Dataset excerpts
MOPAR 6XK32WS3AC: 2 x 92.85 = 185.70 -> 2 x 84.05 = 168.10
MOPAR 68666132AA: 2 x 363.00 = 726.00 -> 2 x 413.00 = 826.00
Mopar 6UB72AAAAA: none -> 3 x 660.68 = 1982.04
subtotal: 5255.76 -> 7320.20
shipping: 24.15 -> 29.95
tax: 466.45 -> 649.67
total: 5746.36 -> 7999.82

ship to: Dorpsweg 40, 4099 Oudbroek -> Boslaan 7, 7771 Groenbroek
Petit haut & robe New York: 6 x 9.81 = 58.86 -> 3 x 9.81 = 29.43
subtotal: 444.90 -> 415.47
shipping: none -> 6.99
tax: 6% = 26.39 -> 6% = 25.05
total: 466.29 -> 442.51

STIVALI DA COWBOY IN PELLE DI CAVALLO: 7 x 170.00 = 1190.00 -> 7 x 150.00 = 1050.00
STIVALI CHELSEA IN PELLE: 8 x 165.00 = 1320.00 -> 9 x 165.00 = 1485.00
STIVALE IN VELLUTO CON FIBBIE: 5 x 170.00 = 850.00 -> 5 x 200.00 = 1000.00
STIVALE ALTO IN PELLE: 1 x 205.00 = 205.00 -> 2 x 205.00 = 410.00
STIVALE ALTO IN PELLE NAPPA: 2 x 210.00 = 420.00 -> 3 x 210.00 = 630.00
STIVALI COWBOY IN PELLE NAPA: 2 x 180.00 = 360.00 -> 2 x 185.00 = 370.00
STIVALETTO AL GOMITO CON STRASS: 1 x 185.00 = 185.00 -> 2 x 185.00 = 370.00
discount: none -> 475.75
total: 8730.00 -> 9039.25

TASK BRIEF: Copy out all of the records verbatim.

WRITTEN SOLUTION:
MOPAR 6XK32WS3AC: 2 x 92.85 = 185.70 -> 2 x 84.05 = 168.10
MOPAR 68666132AA: 2 x 363.00 = 726.00 -> 2 x 413.00 = 826.00
Mopar 6UB72AAAAA: none -> 3 x 660.68 = 1982.04
subtotal: 5255.76 -> 7320.20
shipping: 24.15 -> 29.95
tax: 466.45 -> 649.67
total: 5746.36 -> 7999.82

ship to: Dorpsweg 40, 4099 Oudbroek -> Boslaan 7, 7771 Groenbroek
Petit haut & robe New York: 6 x 9.81 = 58.86 -> 3 x 9.81 = 29.43
subtotal: 444.90 -> 415.47
shipping: none -> 6.99
tax: 6% = 26.39 -> 6% = 25.05
total: 466.29 -> 442.51

STIVALI DA COWBOY IN PELLE DI CAVALLO: 7 x 170.00 = 1190.00 -> 7 x 150.00 = 1050.00
STIVALI CHELSEA IN PELLE: 8 x 165.00 = 1320.00 -> 9 x 165.00 = 1485.00
STIVALE IN VELLUTO CON FIBBIE: 5 x 170.00 = 850.00 -> 5 x 200.00 = 1000.00
STIVALE ALTO IN PELLE: 1 x 205.00 = 205.00 -> 2 x 205.00 = 410.00
STIVALE ALTO IN PELLE NAPPA: 2 x 210.00 = 420.00 -> 3 x 210.00 = 630.00
STIVALI COWBOY IN PELLE NAPA: 2 x 180.00 = 360.00 -> 2 x 185.00 = 370.00
STIVALETTO AL GOMITO CON STRASS: 1 x 185.00 = 185.00 -> 2 x 185.00 = 370.00
discount: none -> 475.75
total: 8730.00 -> 9039.25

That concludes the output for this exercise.